Abdülkerîm el-Cîlî’nin “İnsân-ı Kâmil” adlı eserinden (mütercim: Abdülaziz Mecdi Tolun; yayına hazırlayanlar: merhûm Yrd.Doç.Dr. SelçukEraydın, Ekrem Demirli, Abdullah Kartal; İz Yayıncılık, 4.Baskı 2015) alıntılar
“Her insanın bi’l-kuvve (potansiyel olarak) sahip olduğu bu imkân (bir sufinin ‘Allah’ı iki zıddı cem etmesi üzerine bildim’ sözünün işaret ettiği gerçek), sadece İnsân-ı Kâmil için bi’l-fiil mümkündür.” (s.17)
“Evvelâ Cenâb-ı Hakk’ın esmâsından bahs edeceğiz.
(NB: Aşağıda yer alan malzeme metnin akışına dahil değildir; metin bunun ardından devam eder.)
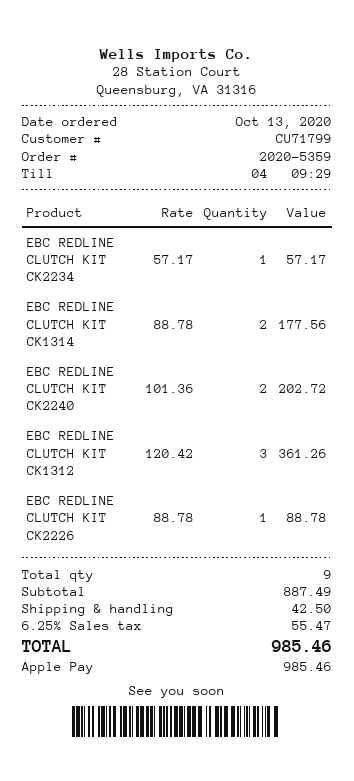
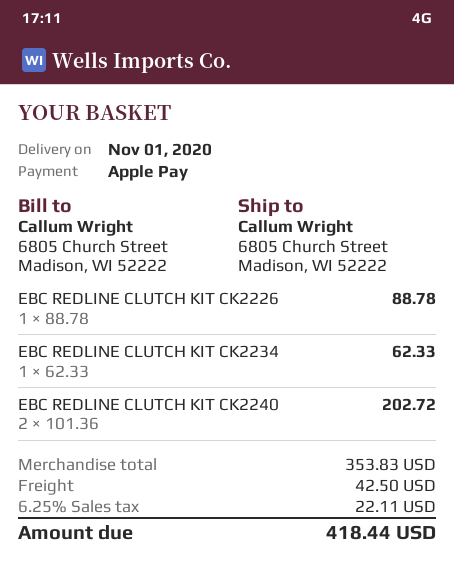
EBC REDLINE CLUTCH KIT CK2234: 1 x 57.17 = 57.17 -> 1 x 62.33 = 62.33
EBC REDLINE CLUTCH KIT CK1314: 2 x 88.78 = 177.56 -> none
EBC REDLINE CLUTCH KIT CK1312: 3 x 120.42 = 361.26 -> none
subtotal: 887.49 -> 353.83
tax: 6.25% = 55.47 -> 6.25% = 22.11
total: 985.46 -> 418.44

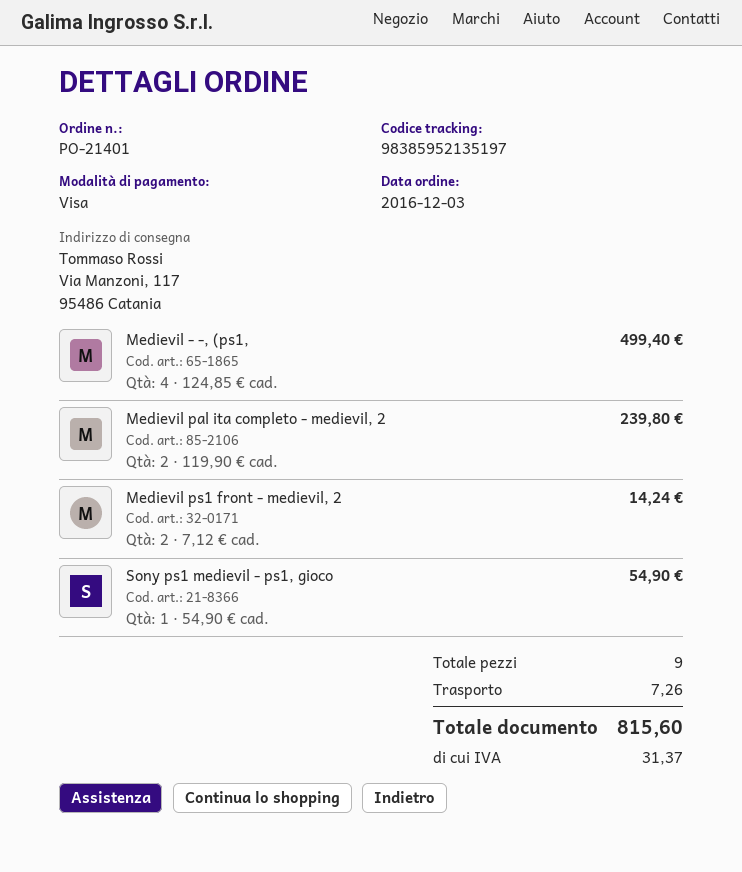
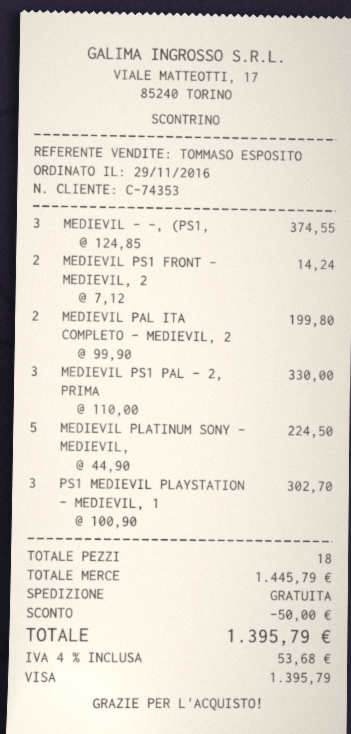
order date: 2016-12-03 -> 2016-11-29
Medievil - -, (ps1,: 4 x 124.85 = 499.40 -> 3 x 124.85 = 374.55
Medievil pal ita completo - medievil, 2: 2 x 119.90 = 239.80 -> 2 x 99.90 = 199.80
Sony ps1 medievil - ps1, gioco: 1 x 54.90 = 54.90 -> none
MEDIEVIL PS1 PAL - 2, PRIMA: none -> 3 x 110.00 = 330.00
MEDIEVIL PLATINUM SONY - MEDIEVIL,: none -> 5 x 44.90 = 224.50
PS1 MEDIEVIL PLAYSTATION - MEDIEVIL, 1: none -> 3 x 100.90 = 302.70
total quantity: 9 -> 18
discount: none -> 50.00
shipping: 7.26 -> 0.00
tax: 31.37 -> 53.68
total: 815.60 -> 1395.79

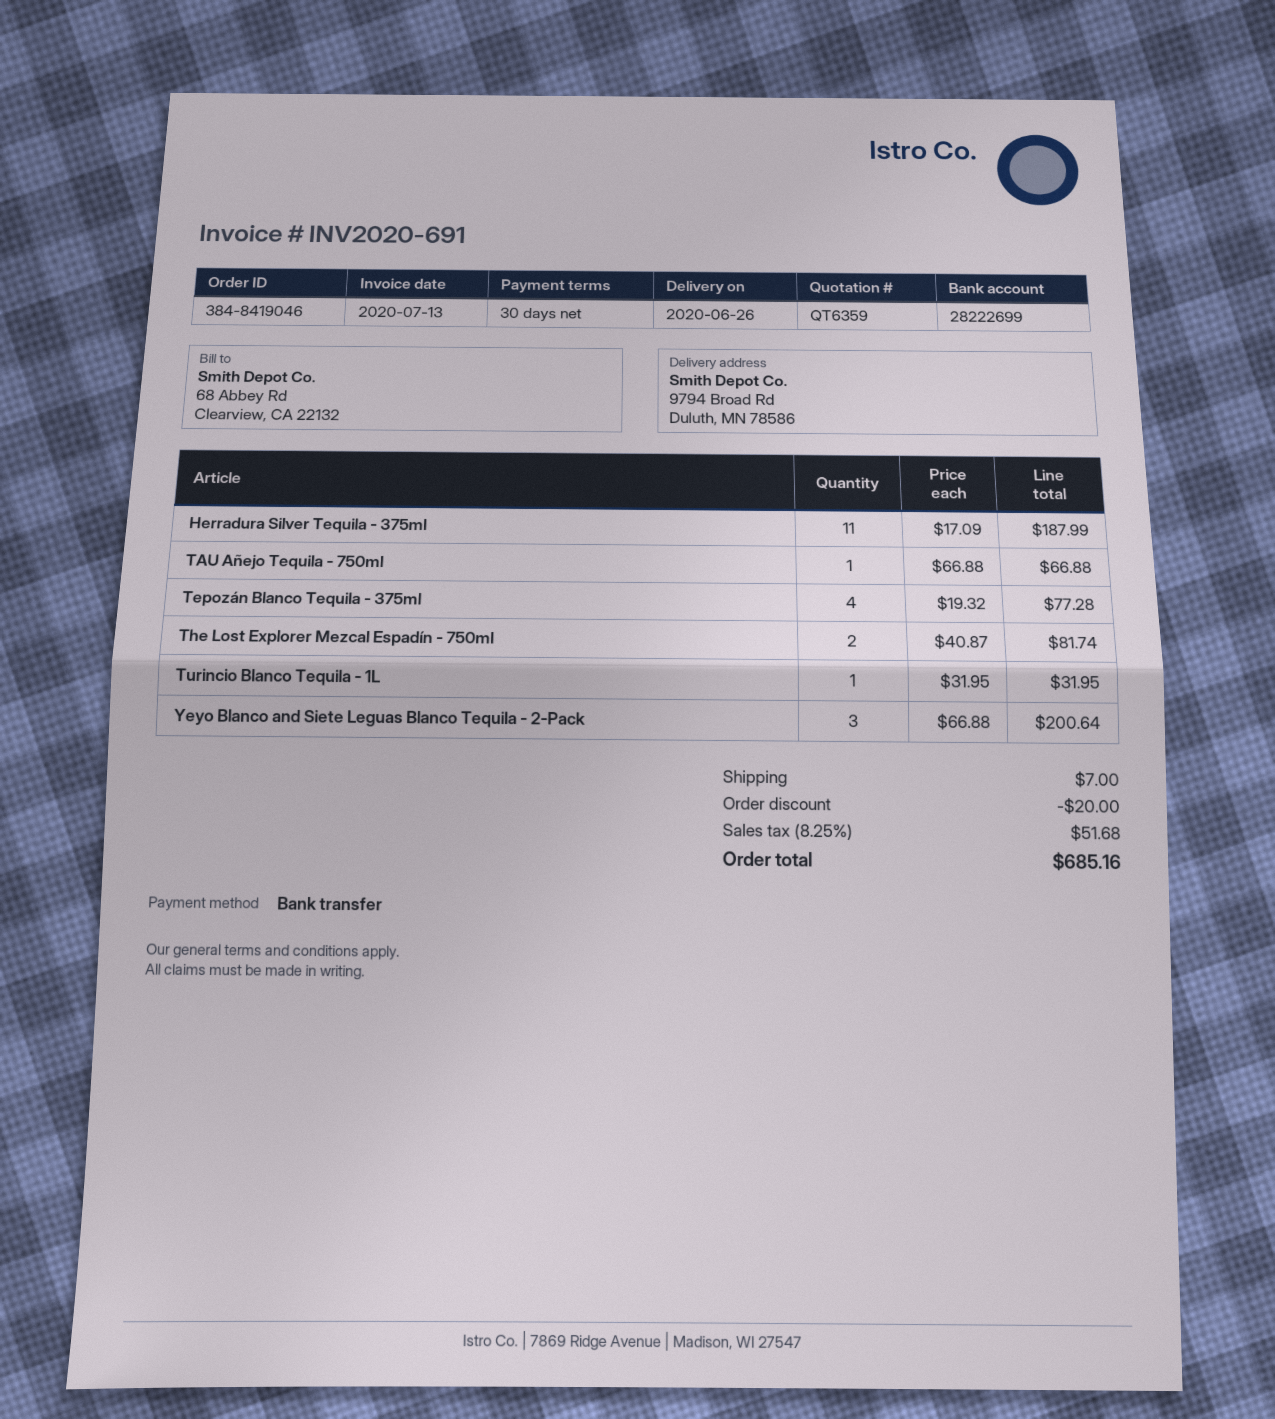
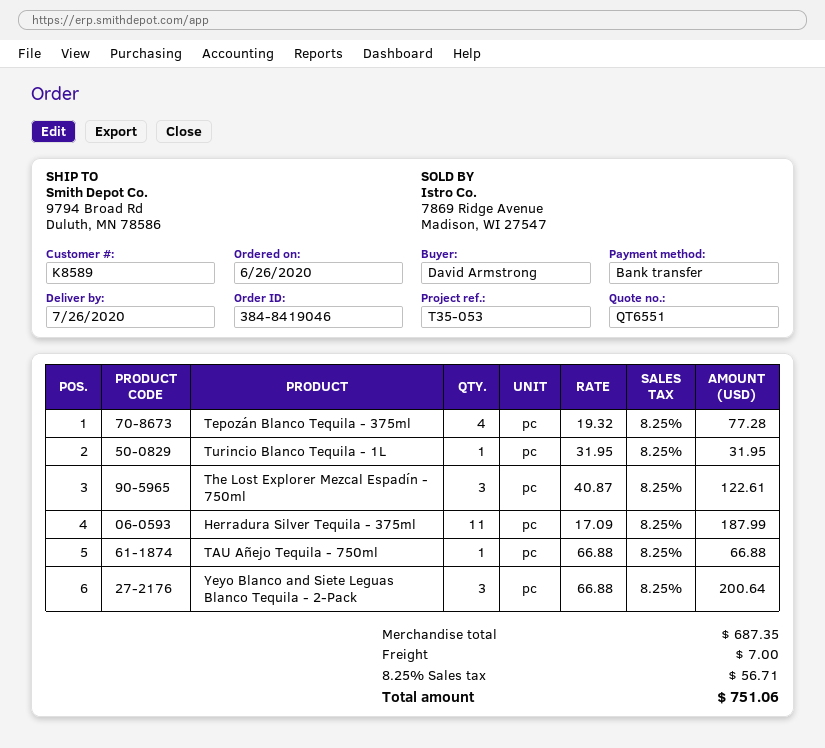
quote number: QT6359 -> QT6551
delivery date: 2020-06-26 -> 2020-07-26
The Lost Explorer Mezcal Espadín - 750ml: 2 x 40.87 = 81.74 -> 3 x 40.87 = 122.61
discount: 20.00 -> none
tax: 8.25% = 51.68 -> 8.25% = 56.71
total: 685.16 -> 751.06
Çünkü Cenâb-ı Hakk’a delâlet eden, esmâdır.” (s.32)
“Îmân ve teslimden başka ma’rifet yolu yoktur.” (s.33)
“Kur’ân ile, ahâdis ile teyid edilmiş olmayan her ilim dalâlettir; fakat onun teyid edenini ve delilini mütâlaa edenin bulamaması noktasından değil. (…) Onu zâtî himmetinle idrâke muktedir olamazsın. Bu güç yokluğuyla zannedersin ki, Allah’ın kitabı ile yâhut hadis ile o bahis teyid edilmiş değildir. Bunun için yukarıda dediğimiz gibi en doğru yol, teslimiyet ve inkârsız amel yokluğudur. İlâhî lutuf sana yardımcı oluncaya kadar sabr edersin.” (s.33-34)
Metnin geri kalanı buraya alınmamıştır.